Speaking Spanish like a native and being the people person that she was, Ethel realized that none of the Mexican people in Capitan had birth certificates.They were delivered by a midwife without the benefit of silver nitrate eye drops at birth, which caused severe eye problems and sometimes blindness. She partnered with Mrs. Chavez, the local midwife, who informed her of any pregnancies. Ethel would call on the expectant mother and get all of the family statistics. Then when the baby was born, she went back to get its name, birth date, time and approximate weight and length. Also, with some of the older people, she would get their statistics and get birth certificates for them along with the babies. She was the first official registrar in Lincoln County, and the only registrar in that part of New Mexico.

Her next crusade was to get silver nitrate ampules for the newborns in her community. No local doctor would allow her to have the ampules so after a long, hard struggle Ethel took the mail bus to Santa Fe to the State Capitol and demanded to see whoever had the authority to allow her to administer the silver nitrate. I don't know who she finally saw (probably the governor if I know Mother), but an agreement was reached. Ethel would send the names and information on expectant mothers to the local doctors (probably in Carrizozo) and they would supply her with the silver nitrate. Interesting to think about how many people owe their sight to Ethel.

Also, when an older or non-English-speaking person had tax problems, summons or other legal situations, Ethel would drive them to court in Carrizozo and interpret for them.

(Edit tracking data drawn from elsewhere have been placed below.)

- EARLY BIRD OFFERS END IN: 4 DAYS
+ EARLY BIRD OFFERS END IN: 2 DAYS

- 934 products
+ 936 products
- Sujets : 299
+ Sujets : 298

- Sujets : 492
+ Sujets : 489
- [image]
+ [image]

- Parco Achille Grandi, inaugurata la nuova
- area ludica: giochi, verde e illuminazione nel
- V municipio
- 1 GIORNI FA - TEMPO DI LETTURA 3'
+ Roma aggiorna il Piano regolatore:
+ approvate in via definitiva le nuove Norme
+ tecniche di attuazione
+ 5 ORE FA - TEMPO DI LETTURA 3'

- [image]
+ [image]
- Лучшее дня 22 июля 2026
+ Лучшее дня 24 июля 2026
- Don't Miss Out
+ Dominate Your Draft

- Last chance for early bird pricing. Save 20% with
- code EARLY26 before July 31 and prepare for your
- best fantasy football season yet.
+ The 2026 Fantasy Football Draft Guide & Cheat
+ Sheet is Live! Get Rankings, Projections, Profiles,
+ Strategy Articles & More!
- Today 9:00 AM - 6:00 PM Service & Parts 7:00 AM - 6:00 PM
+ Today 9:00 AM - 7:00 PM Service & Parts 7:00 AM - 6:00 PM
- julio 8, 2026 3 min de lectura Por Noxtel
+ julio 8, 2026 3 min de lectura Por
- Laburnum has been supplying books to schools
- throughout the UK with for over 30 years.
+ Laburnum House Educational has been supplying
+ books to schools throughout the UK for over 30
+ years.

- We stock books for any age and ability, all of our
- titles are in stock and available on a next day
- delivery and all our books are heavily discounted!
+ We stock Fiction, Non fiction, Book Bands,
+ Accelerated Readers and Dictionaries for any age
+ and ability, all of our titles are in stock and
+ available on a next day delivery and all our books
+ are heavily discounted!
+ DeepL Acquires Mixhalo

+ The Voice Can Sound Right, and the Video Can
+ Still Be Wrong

When we first moved to Fort Stanton, New Mexico, before Ethel became the medical secretary in the administration building, she did substitute teaching and filled in once in a while at the little post office.

Her heart stayed in Taos
Ethel may have left Taos, but Taos never left her. She lived in many cities in her lifetime, but wherever she lived she always placed her family's old stone metate from Taos out on the porch by the front door to welcome guests. Ethel and her mother used to grind corn and wheat on the metate during her childhood living in Taos.

Ethel Lund Howard passed away in Tularosa, New Mexico, in 1984, at the age of 92. 

Donna Kout Ikard, Ethel Lunds' great-granddaughter, resides in the Gulf Coast area of Texas near the southernmost point.